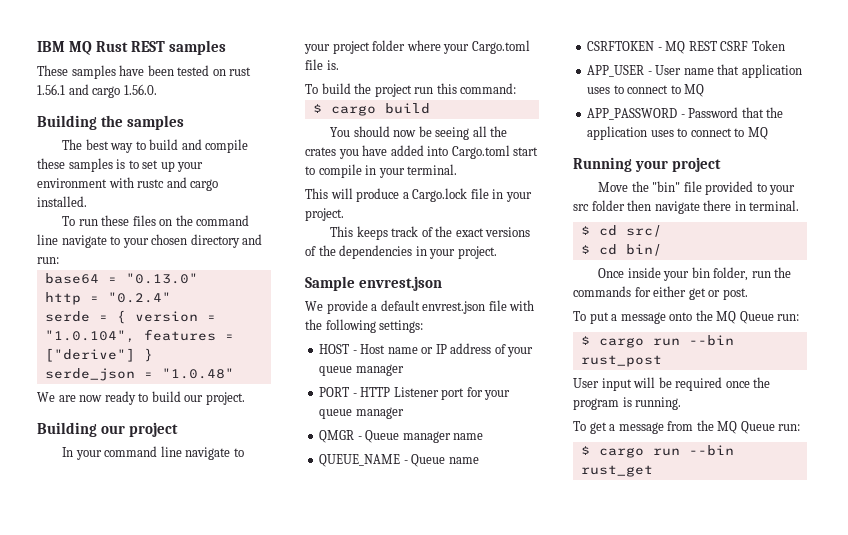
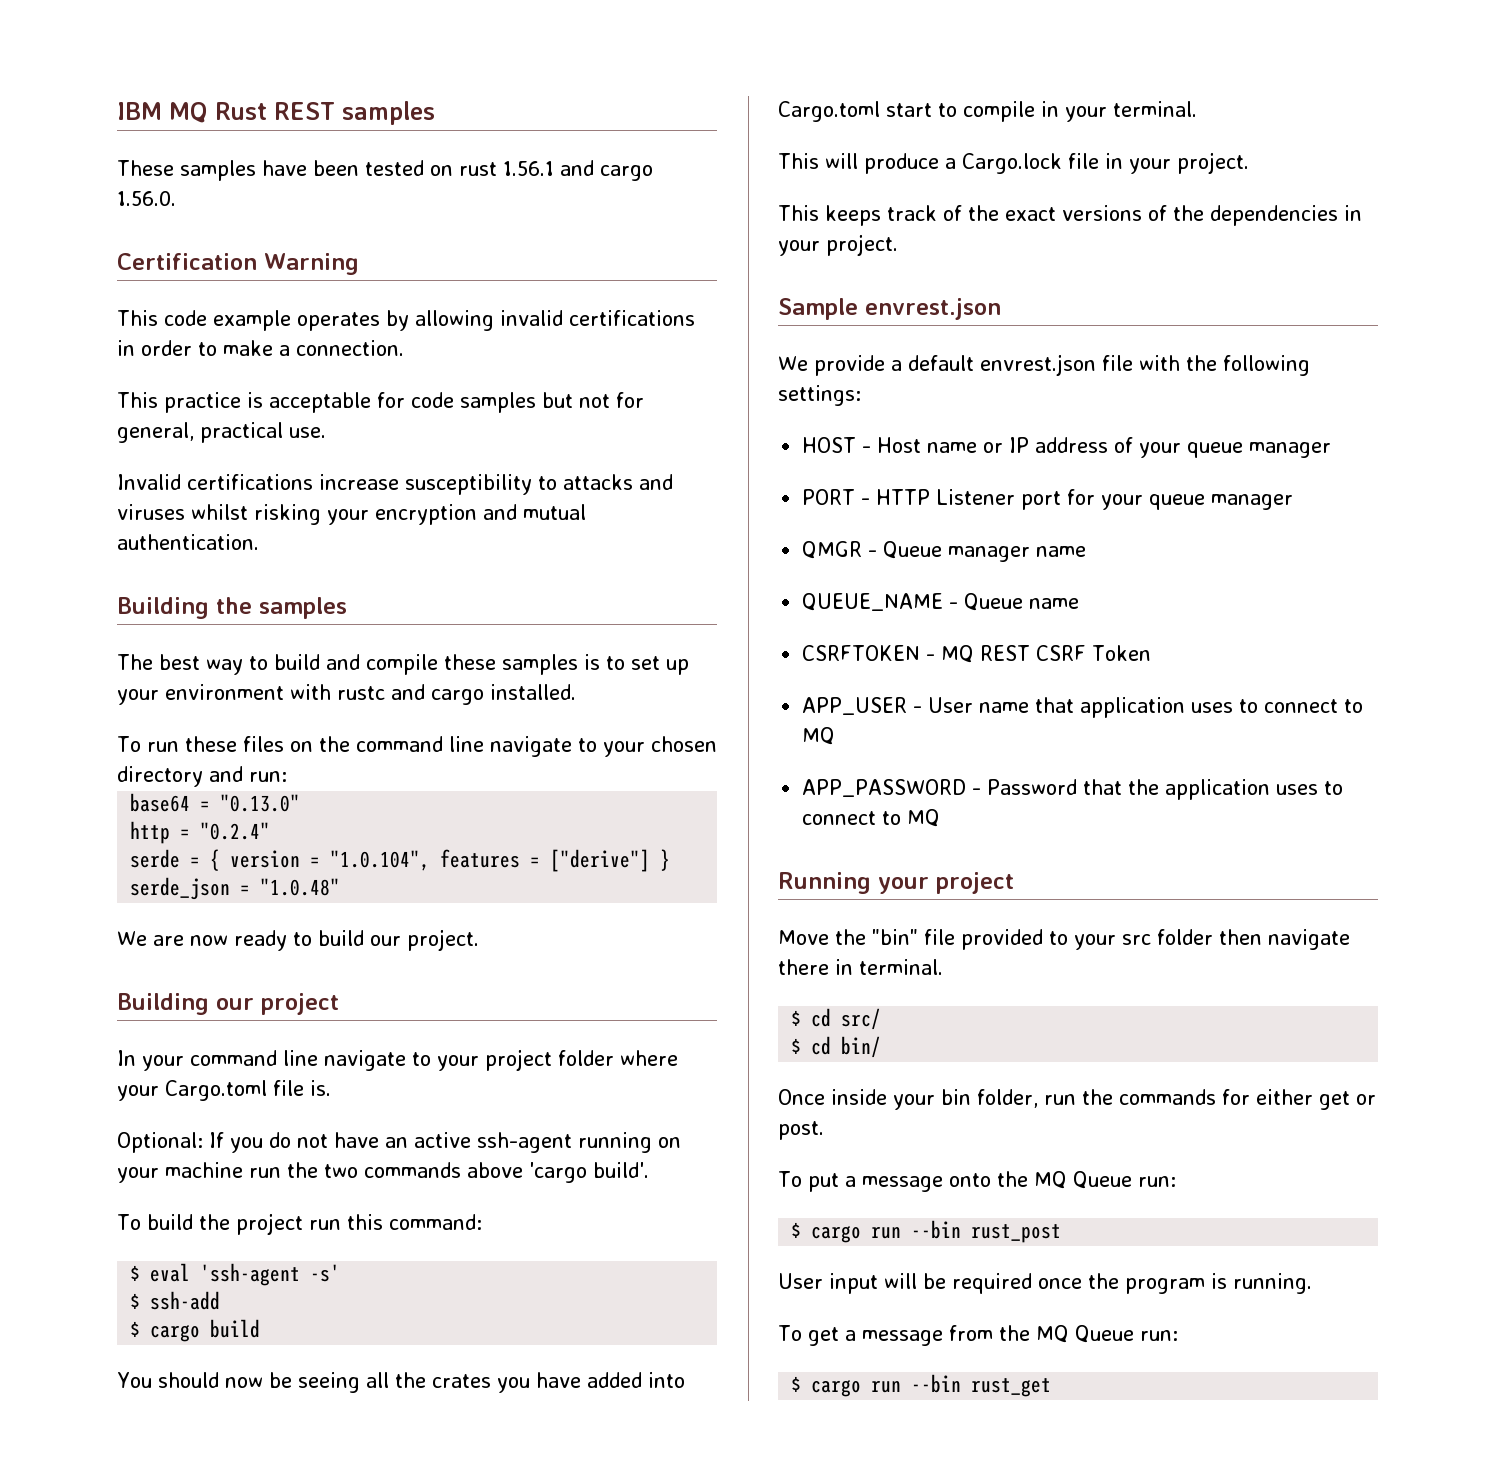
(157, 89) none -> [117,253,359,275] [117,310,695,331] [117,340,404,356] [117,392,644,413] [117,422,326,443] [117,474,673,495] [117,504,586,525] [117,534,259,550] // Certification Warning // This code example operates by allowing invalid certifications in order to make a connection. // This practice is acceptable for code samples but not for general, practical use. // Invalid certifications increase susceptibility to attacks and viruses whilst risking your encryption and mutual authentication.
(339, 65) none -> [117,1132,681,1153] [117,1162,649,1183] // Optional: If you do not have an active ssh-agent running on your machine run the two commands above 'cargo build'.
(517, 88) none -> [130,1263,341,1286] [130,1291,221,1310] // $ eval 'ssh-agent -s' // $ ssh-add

++++++++

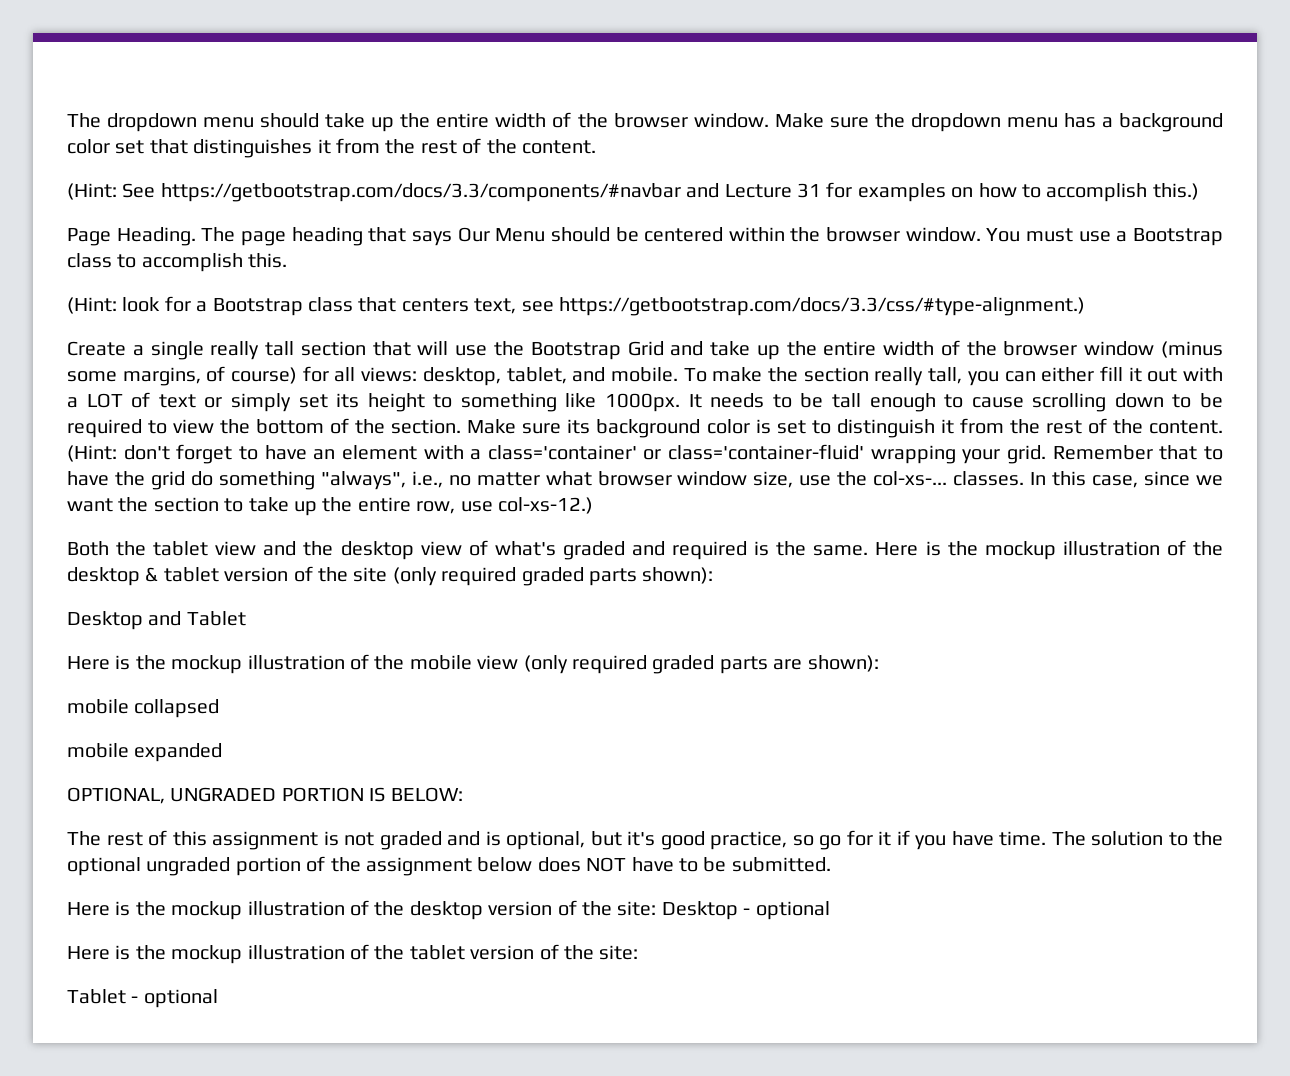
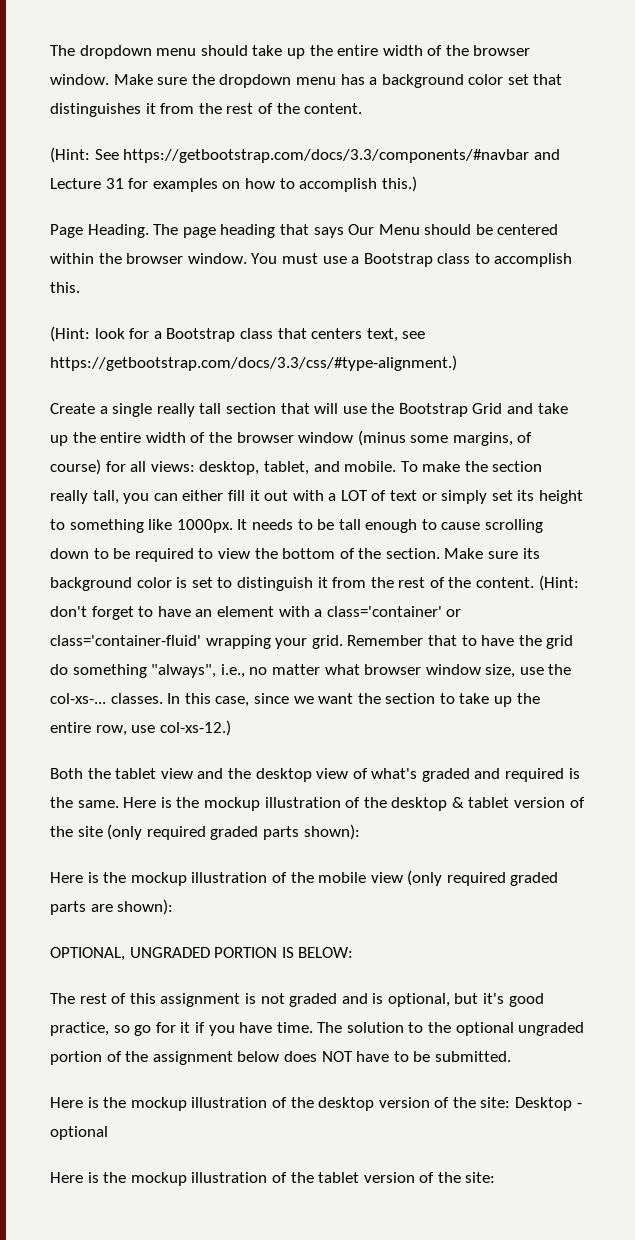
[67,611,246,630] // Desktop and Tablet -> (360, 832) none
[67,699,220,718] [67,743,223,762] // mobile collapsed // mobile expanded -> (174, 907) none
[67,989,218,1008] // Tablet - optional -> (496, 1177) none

++++++++

> _Prompt_
Of the entries above, repeat exactly the lines from the line with "[67,611,246,630] // Desktop" through the line with "[67,989,218,1008] // Tablet", both of them included.

> _Task response_
[67,611,246,630] // Desktop and Tablet -> (360, 832) none
[67,699,220,718] [67,743,223,762] // mobile collapsed // mobile expanded -> (174, 907) none
[67,989,218,1008] // Tablet - optional -> (496, 1177) none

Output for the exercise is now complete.